Biz ne yazacağız şimdi?
Dünya değişti… Sistemler değişti… Sektör değişti… Değişti de, biz ne yazacağız şimdi? Maskesiz sokağa çıkmak, toplu taşıma araçlarını kullanmak, markete gitmek, hatta özel aracını bile maskesiz kullanmak yasakken evde kendi ekranlarımızın karşısına geçip, kendi dizilerimizi yazıp, kendimiz mi çekeceğiz?
Hadi yaptık ve çektik diyelim, ne yazacağız? İzleyici ne kadar sıkılmadan bir oyuncuyu bilgisayarın ekranında görmeye dayanacak? Bilgisayar ekranında kameraya bakarak oynayan bir oyuncu, arkasında aynı duvar ve tablo… Oysa, izleyiciyi yıllardan beri çeşitli atmosferlere alıştırmıştık… İzleyici öyle diziler izledi ki, dizide gördükleri mekanlara turlar düzenleyip gitti… Asmalı Konak’ın konağıyla başladı izleyicinin ekranda gördüğü yerleri görme arzusu… Yıllarca yönetmenlerimiz çektikleri dizilerde büyülü atmosferler yaratıp izleyicinin hayranlığını kazandı.

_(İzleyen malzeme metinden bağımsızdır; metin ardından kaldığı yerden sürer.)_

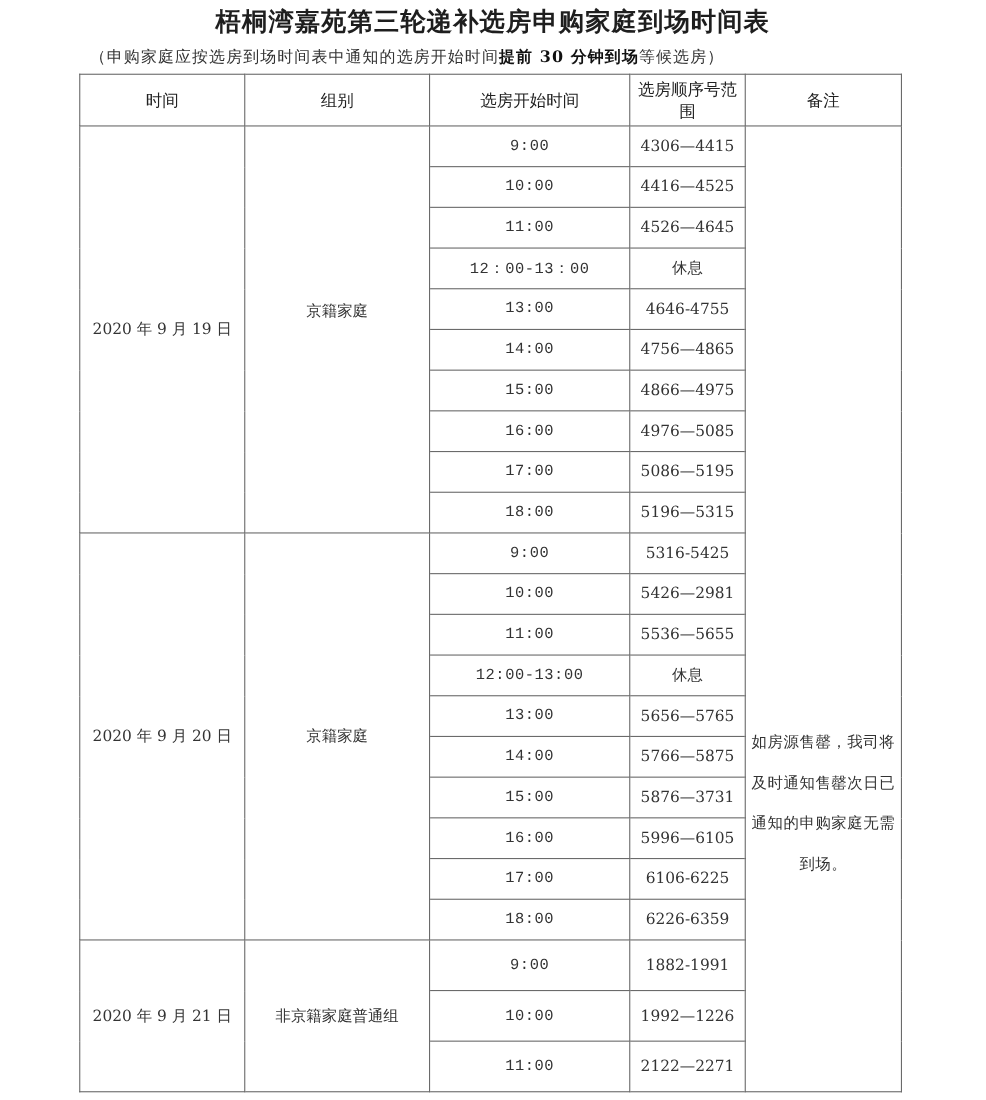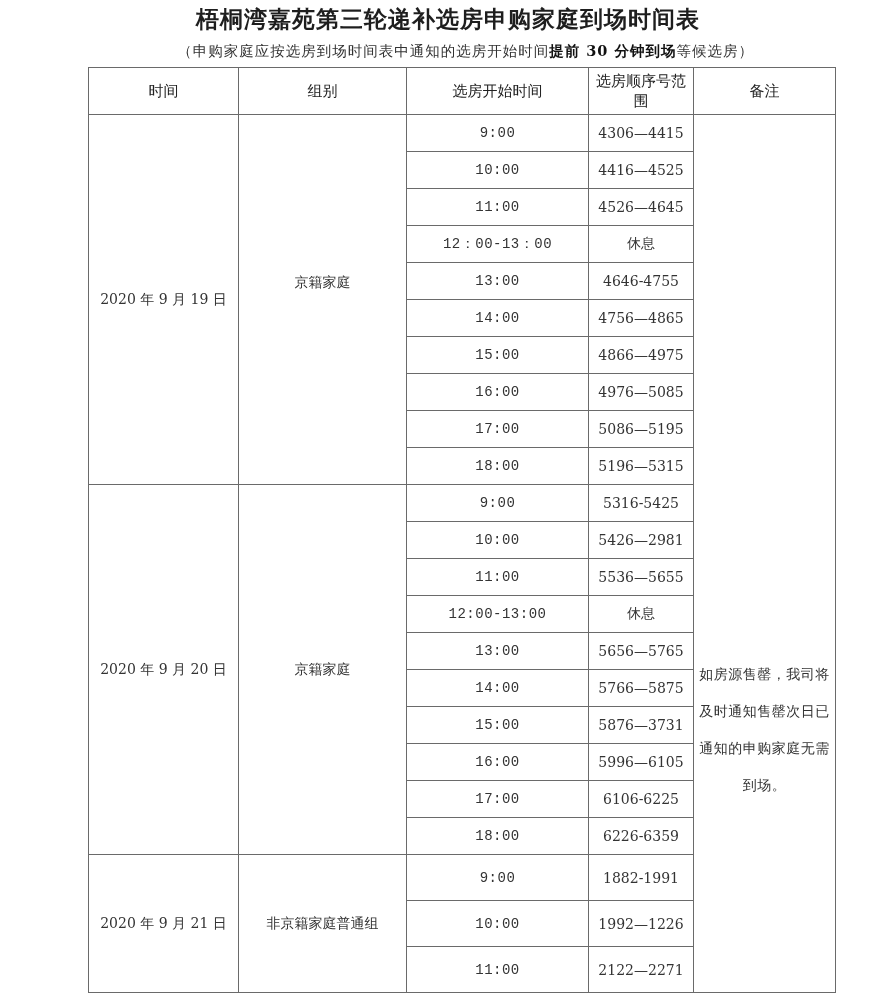"（申购家庭应按选房到场时间表中通知的选房开始时间提前 30 分钟到场等候选房）" .subtitle { margin-left: 14px -> none; text-align: right -> center }
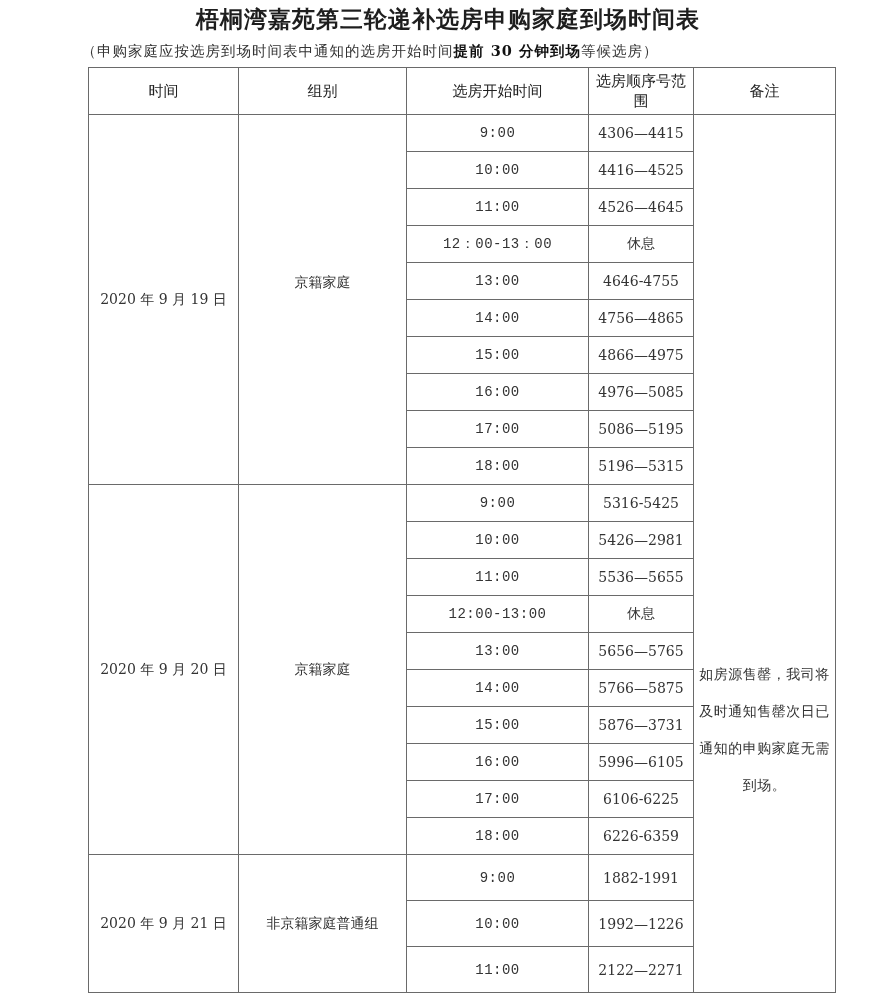"时间" table.sched { left: 88px -> 72px }
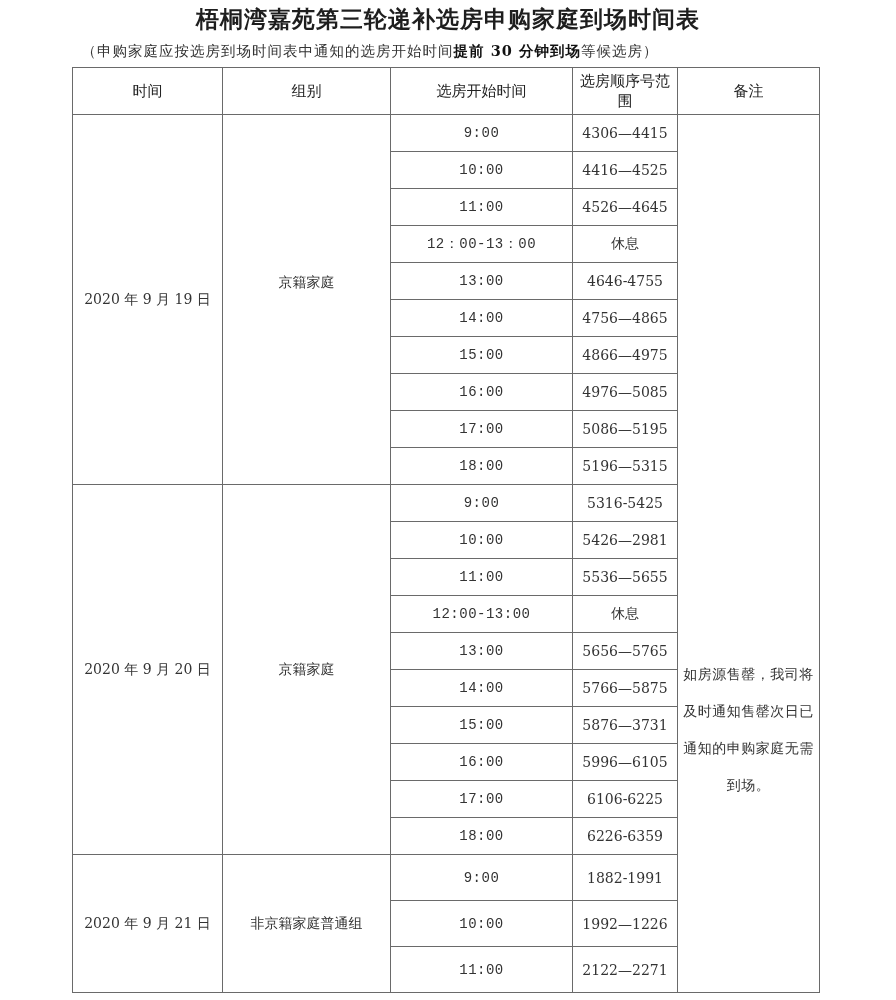"如房源售罄，我司将及时通知售罄次日已通知的申购家庭无需到场。" td.remark { font-family: Liberation Mono, monospace -> Liberation Serif, serif }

Şimdi her oyuncu kendinin yönetmeni… Senaryoları yazsak bile kendileri çektiği sürece her biri kendinin yönetmeni…
Peki, biz ne yazacağız?
İstanbul sessizliğe büründü
Geçenlerde internette bir yazı görmüştüm. Ortam sesi çok azalırsa insan kendi kalp ve damarlarında akan kanın sesini duyabiliyormuş. Bana enteresan geldi. Gece daha sessiz olur diye yatağa yattığımda kendi kanımın damarlarımdan aktığı sesi duymaya çalıştım. Tabii ki sonuç olumsuz oldu. Nispeten kalp atışlarımı duyabildim ama damarlarımda akan sesi duyamadım.
Sokağa çıkma yasağı günlerinde bir arkadaşımla telefonda konuşurken birden sesini kıstı ve kısık sesle konuşmaya başladı. Ben de merak edip ne olduğunu sordum, balkona çıktım. “Her yer o kadar sessiz ki eminim bütün mahalle benim konuşmalarımı duyuyordur” dedi…

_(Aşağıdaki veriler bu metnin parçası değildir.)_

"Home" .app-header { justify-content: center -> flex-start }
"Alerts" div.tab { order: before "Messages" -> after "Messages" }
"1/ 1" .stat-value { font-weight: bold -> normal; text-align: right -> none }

Vay be… Koskoca İstanbul sessizliğe büründü…
Avrupa’nın alışkanlıklardan en sevdiğim ve bizde de olmasını çok istediğim, arabaların korna çalmaması… Şimdi İstanbul’da ne araba var, ne de korna sesi… Sessizlik iyidir bazen. Kan akışını duyamasanız da kendinizi duymanızı sağlar. Dinlemeyi öğrenir insan…
Duyguları yazacağız
Eğer şanslıysanız, evinizin etrafında bir ağaç ya da park varsa kuş seslerini daha net duyabilirsiniz. Ama bu aralar uzaktaysanız da duyma olasılığınız çok yüksek sessiz İstanbul’da.
O zaman biz de içimizdeki sese kulak vereceğiz. Dünya değişse de duyguların değişmeyeceğini düşünüp duygulara yöneleceğiz. Tabii sosyal mesafeyi unutmadan… Sosyal mesafeli filmler, diziler yazacağız… Belki tek başına bir insanı… O insanın kendi içinde komiğini, hüznünü, savaşını, kazanımını, gülüşünü, ağlamasını… Belki de yok oluşunu…
Bana kalırsa bu dönemden sonra birbirimize sosyal mesafeli davranırken empatimiz gelişecek. Belki birbirimize sarılamayacağız ama karşımızdaki insanın durumunu değerlendirip ön yargılarımızı kıracağız. Sağlıklı günlere…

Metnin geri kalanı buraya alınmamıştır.